Diesem Sizilianer müssen wir kräftig in den Hintern treten

Ich hab mich eben bepisst vor Lachen. Nicht während des lustigen Ereignisses sondern gerade eben, als ich, ein Grinsen von Ohr zu Ohr hier ins Büro stolperte und unter Lachkrämpfen die Situation schilderte, die mir 5 Minuten zuvor ganze Horizonte eröffnete. Und das ging so:

Ich stieg heute morgen, wie an jedem Arbeitstag, am Hauptbahnhof in die Straßenbahn Linie 11. Ich wählte eine freie Doppelbank, wo man um der Bequemlichkeit Willen die Füße ausstrecken kann und genug Platz hat, die Tasche auf den Boden zu stellen und durch das Fenster die morgentliche Welt zu betrachten.

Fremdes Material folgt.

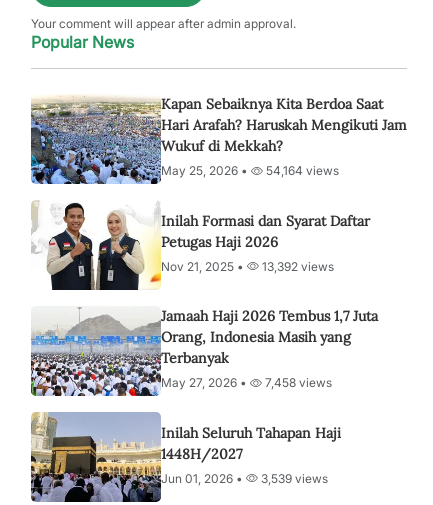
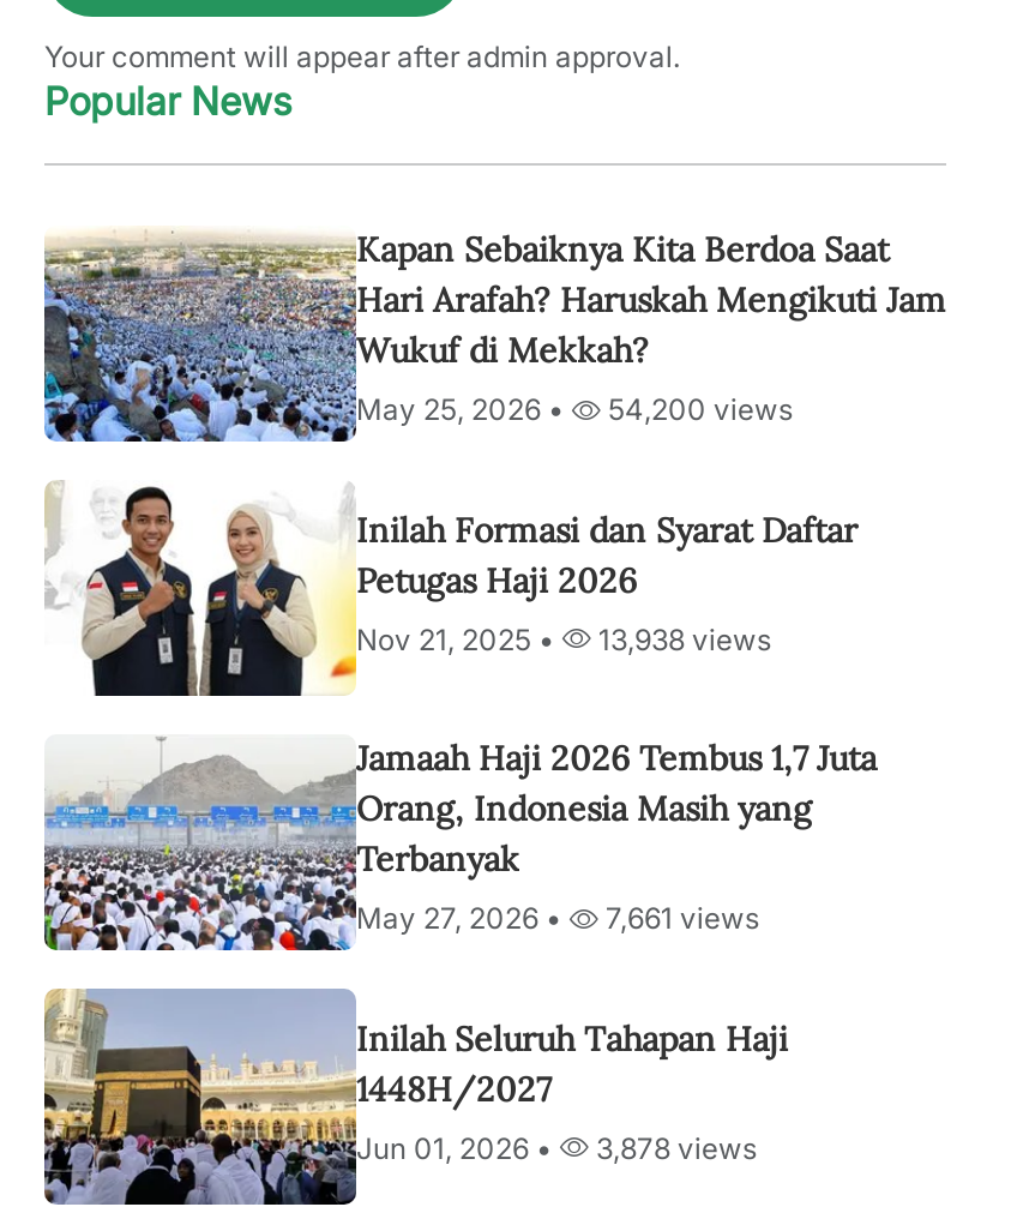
[161,163,339,178] May 25, 2026 • 54,164 views -> [356,391,793,427] May 25, 2026 • 54,200 views
[161,258,334,274] Nov 21, 2025 • 13,392 views -> [356,620,771,656] Nov 21, 2025 • 13,938 views
[161,375,332,390] May 27, 2026 • 7,458 views -> [356,900,759,936] May 27, 2026 • 7,661 views
[161,470,328,486] Jun 01, 2026 • 3,539 views -> [356,1129,757,1165] Jun 01, 2026 • 3,878 views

Auf einmal tönte es von den Sitzen vor mir: "Diesem Sizilianer müssen wir kräftig in den Hintern treten" und zwar in einer Lautstärke, die es einem unmöglich macht, den Dialog einen Meter vor mir zu ignorieren. Die Tonlage tut ihr übriges: dort sitzt ein circa 50 Jahre alter Italiener mit kräftiger Ohrenbehaarung der den Arm um eine weinende Frau gelegt hat und redet mit italienischen Akzent und überwältigender Imbrust auf die Frau ein.

"Deine Eltern sind tot, doch sie können dich verstehen. Nur reden können sie nicht mehr. Glaubst Du an die Seele? Ich glaube an die Seele! Ich bin Dein Bruder! Die Seele deines Bruders kam vom Himmel direkt in mein Herz!"

und

"Dein Ex-Mann ist ein Miststück. Dein Ex-Mann ist ein Arschloch. Ich werde ihn umbringen, er wird dafür büßen. Ich habe schon Menschen umgebracht."

und

"Was hast Du für Probleme? Wenn wir nach Italien gehen, besorge ich Dir Tabletten. Lass den Alkohol, laß es, der stinkt. Ich kann ihn riechen, den Alkohol. Der ist tödlich. Tabletten oder Alkohol, Du musst Dich entscheiden. Nicht beides."

und

"Das ist gut." (hält eine Flasche Cola hoch) "Und Alkohol ist das Böööööse!"

Ungefähr an dieser Stelle stieg ich aus der Straßenbahn, rannte ins Büro, warf mich auf den Boden, bepißte mich vor Lachen und schrieb diesen Artikel.